There are some indications of light electronic sharpening here and there, but not so much as to create edge halos or noticeably coarsen the film grain. High-frequency filtering did not appear to an issue. The average bitrate of 20.995 Mbps is low but acceptable (barely) for a film that contains lengthy passages without significant fast motion. In any case, compression artifacts did not appear to be a problem.


Dan Curtis' Dracula Blu-ray Movie, Audio Quality  3.5 of 5

Dan Curtis' Dracula comes to Blu-ray with its original mono soundtrack encoded as lossless DTS-HD MA 2.0. It's a serviceable but unremarkable track with clearly rendered dialogue and effects and an atmospheric score by Robert Cobert, the composer for Dark Shadows. The track's dynamic range is somewhat compressed with neither a high top end nor significant bass extension, but there's nothing about it to fatigue the ear or otherwise burden the viewing experience.


Dan Curtis' Dracula Blu-ray Movie, Special Features and Extras  1.5 of 5

MPI previously released Dan Curtis' Dracula on DVD in 2008 as part of The Dan Curtis Macabre Collection. The trailer and interviews have been ported over to Blu-ray, with a few additions:

  • Interview with Actor Jack Palance (480i; 1.33:1; 3:57): Interviewed twenty years after making the film, Palance recalls the experience and reflects on the character. He also says he has never watched his performance.

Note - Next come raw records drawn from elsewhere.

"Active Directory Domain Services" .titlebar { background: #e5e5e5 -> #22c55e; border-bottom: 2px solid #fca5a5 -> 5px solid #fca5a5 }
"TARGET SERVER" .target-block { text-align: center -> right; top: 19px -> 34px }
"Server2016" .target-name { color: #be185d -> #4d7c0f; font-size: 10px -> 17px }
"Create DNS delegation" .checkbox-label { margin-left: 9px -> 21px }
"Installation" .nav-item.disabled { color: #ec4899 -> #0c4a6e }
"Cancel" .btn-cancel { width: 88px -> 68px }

  • Interview with Producer/Director Dan Curtis (480i; 1.33:1; 4:23): Interviewed at roughly the same time as Palance, Curtis discusses the place of his Dracula in the canon and also offers an appreciation of his star's performance.


  • Outtakes (1080p; 1.78:1; 6:28): These aren't "outtakes" in the sense of bloopers, but raw footage from various alternative takes, with the slate clapping and actors breaking character.


  • TV Cuts (1080p; 1.78:1; 3:41): A comparison of several scenes in two versions: one as shown in the theater (and on Blu-ray); the other as shown on TV. All of the scenes involve the staking of vampires, and in each one the difference is the amount of blood that they dying vampire spits out.


  • Trailer (1080p; 1.78:1; 2:51): "Of all the horror stories ever told, one towers over them all."


Dan Curtis' Dracula Blu-ray Movie, Overall Score and Recommendation  3.5 of 5

Whether you're a fan of Dan Curtis, Jack Palance or just of Dracula stories in general, Dan Curtis' Dracula is one you should see. MPI's Blu-ray is probably the best the film has ever looked and sounded and well worth considering for your collection. Recommended.